BEGIN Data excerpts

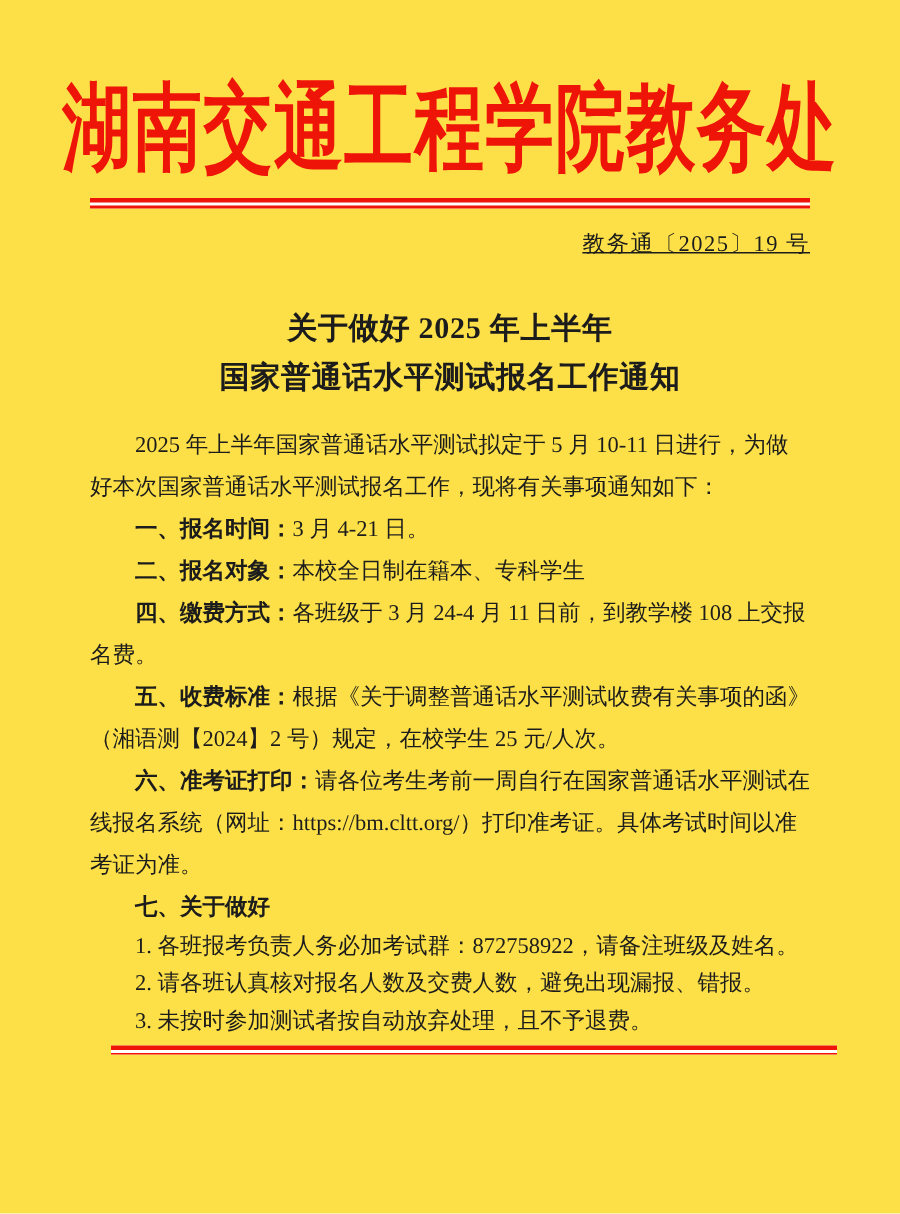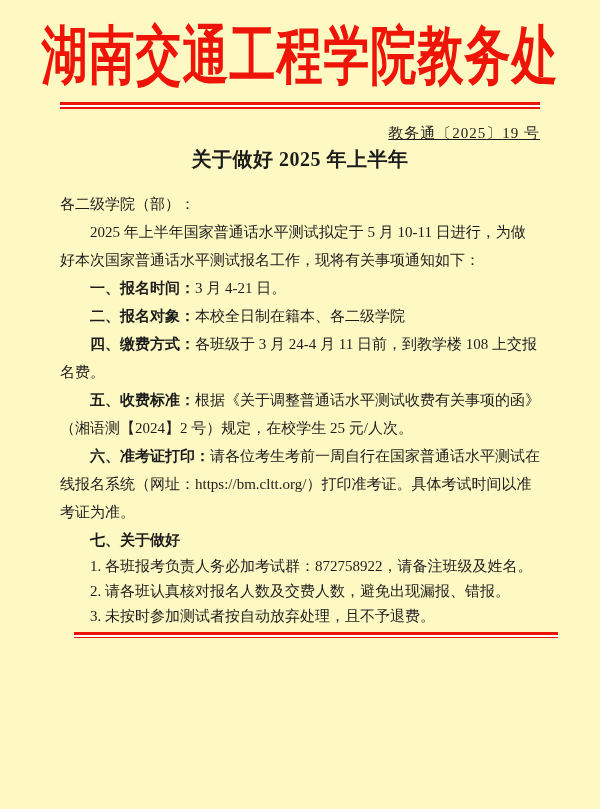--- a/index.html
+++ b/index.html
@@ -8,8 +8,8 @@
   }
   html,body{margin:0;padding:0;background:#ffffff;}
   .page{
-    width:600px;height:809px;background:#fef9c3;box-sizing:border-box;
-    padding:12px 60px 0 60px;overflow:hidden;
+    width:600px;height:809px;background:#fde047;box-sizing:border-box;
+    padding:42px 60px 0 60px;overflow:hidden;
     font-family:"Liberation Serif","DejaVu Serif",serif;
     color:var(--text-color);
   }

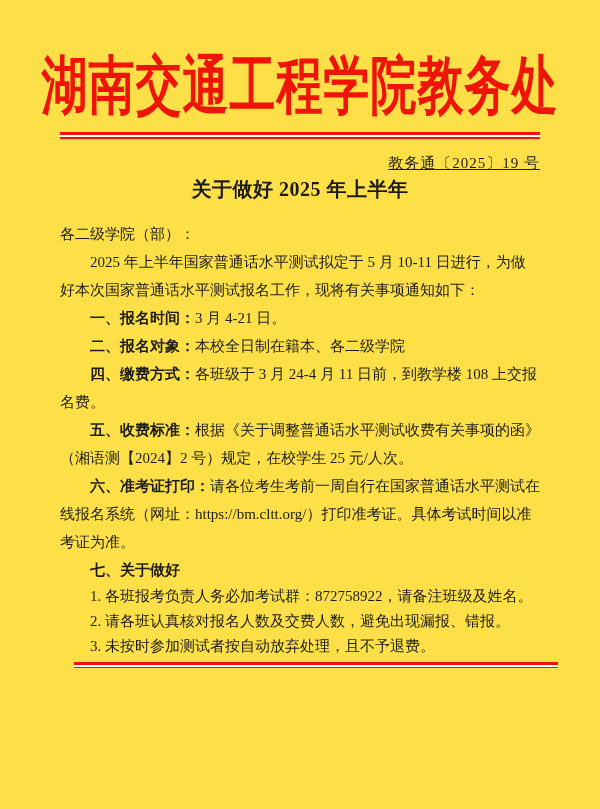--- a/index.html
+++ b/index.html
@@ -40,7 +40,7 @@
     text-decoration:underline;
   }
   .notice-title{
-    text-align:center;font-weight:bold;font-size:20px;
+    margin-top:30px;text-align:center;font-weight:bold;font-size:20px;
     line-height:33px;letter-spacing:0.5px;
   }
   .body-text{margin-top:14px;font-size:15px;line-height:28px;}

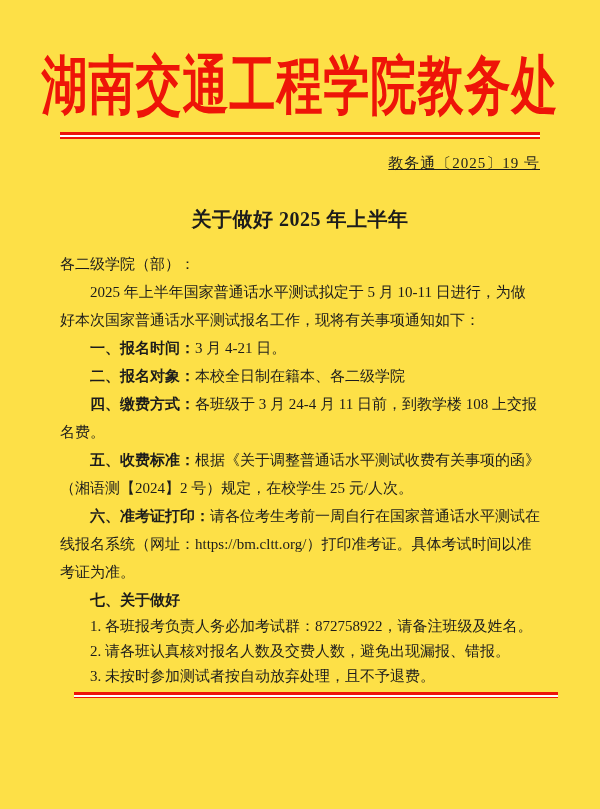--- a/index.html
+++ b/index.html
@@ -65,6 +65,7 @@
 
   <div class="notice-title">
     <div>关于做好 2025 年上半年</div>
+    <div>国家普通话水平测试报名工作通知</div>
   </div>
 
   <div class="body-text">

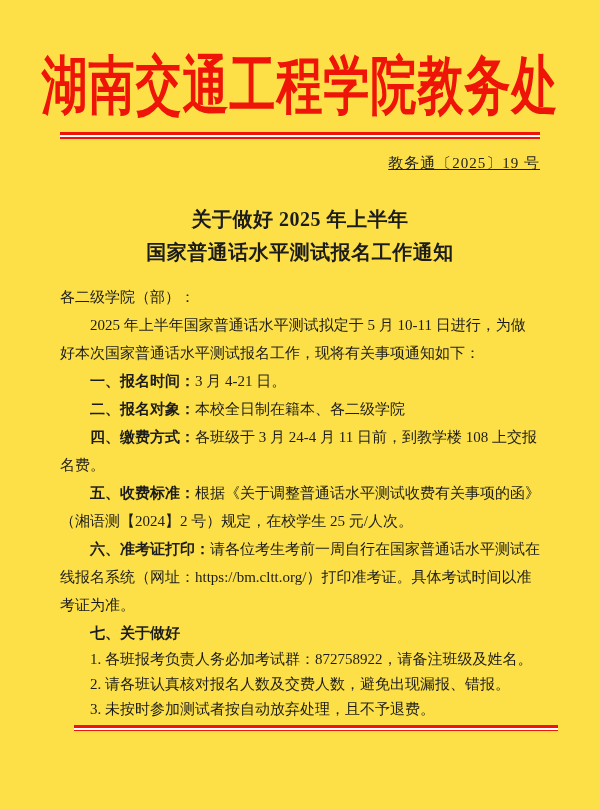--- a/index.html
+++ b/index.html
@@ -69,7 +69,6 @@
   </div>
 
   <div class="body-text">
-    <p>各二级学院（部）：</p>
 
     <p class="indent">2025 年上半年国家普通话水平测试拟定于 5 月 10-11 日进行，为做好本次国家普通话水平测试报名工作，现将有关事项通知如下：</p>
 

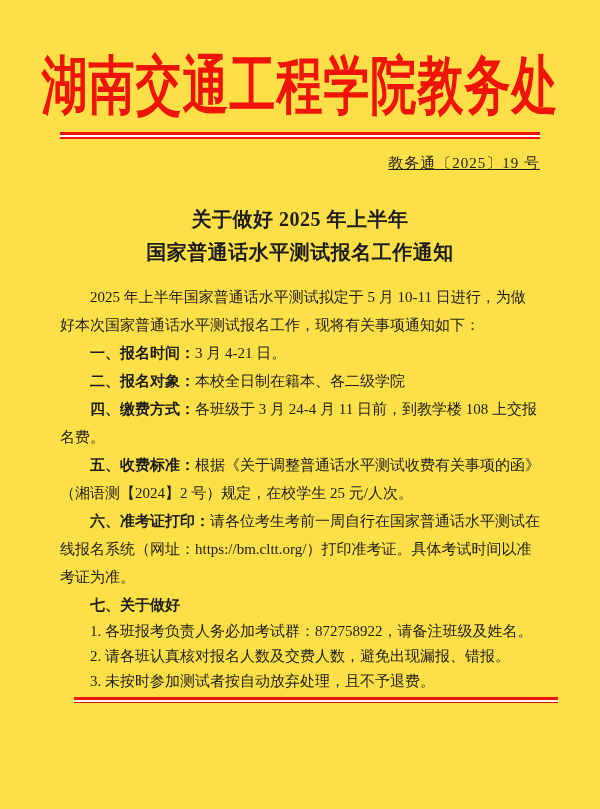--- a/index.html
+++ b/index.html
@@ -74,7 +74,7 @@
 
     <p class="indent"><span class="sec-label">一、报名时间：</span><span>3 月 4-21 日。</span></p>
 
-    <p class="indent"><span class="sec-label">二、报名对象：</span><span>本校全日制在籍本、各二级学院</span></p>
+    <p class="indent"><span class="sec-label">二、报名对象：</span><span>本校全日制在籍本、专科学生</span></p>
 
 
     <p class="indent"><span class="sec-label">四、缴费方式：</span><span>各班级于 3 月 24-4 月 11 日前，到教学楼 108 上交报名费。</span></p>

END Data excerpts

**Assignment**. Give the data again exactly as written, with all pictures left out.

**Finished task**.
--- a/index.html
+++ b/index.html
@@ -8,8 +8,8 @@
   }
   html,body{margin:0;padding:0;background:#ffffff;}
   .page{
-    width:600px;height:809px;background:#fef9c3;box-sizing:border-box;
-    padding:12px 60px 0 60px;overflow:hidden;
+    width:600px;height:809px;background:#fde047;box-sizing:border-box;
+    padding:42px 60px 0 60px;overflow:hidden;
     font-family:"Liberation Serif","DejaVu Serif",serif;
     color:var(--text-color);
   }

--- a/index.html
+++ b/index.html
@@ -40,7 +40,7 @@
     text-decoration:underline;
   }
   .notice-title{
-    text-align:center;font-weight:bold;font-size:20px;
+    margin-top:30px;text-align:center;font-weight:bold;font-size:20px;
     line-height:33px;letter-spacing:0.5px;
   }
   .body-text{margin-top:14px;font-size:15px;line-height:28px;}

--- a/index.html
+++ b/index.html
@@ -65,6 +65,7 @@
 
   <div class="notice-title">
     <div>关于做好 2025 年上半年</div>
+    <div>国家普通话水平测试报名工作通知</div>
   </div>
 
   <div class="body-text">

--- a/index.html
+++ b/index.html
@@ -69,7 +69,6 @@
   </div>
 
   <div class="body-text">
-    <p>各二级学院（部）：</p>
 
     <p class="indent">2025 年上半年国家普通话水平测试拟定于 5 月 10-11 日进行，为做好本次国家普通话水平测试报名工作，现将有关事项通知如下：</p>
 

--- a/index.html
+++ b/index.html
@@ -74,7 +74,7 @@
 
     <p class="indent"><span class="sec-label">一、报名时间：</span><span>3 月 4-21 日。</span></p>
 
-    <p class="indent"><span class="sec-label">二、报名对象：</span><span>本校全日制在籍本、各二级学院</span></p>
+    <p class="indent"><span class="sec-label">二、报名对象：</span><span>本校全日制在籍本、专科学生</span></p>
 
 
     <p class="indent"><span class="sec-label">四、缴费方式：</span><span>各班级于 3 月 24-4 月 11 日前，到教学楼 108 上交报名费。</span></p>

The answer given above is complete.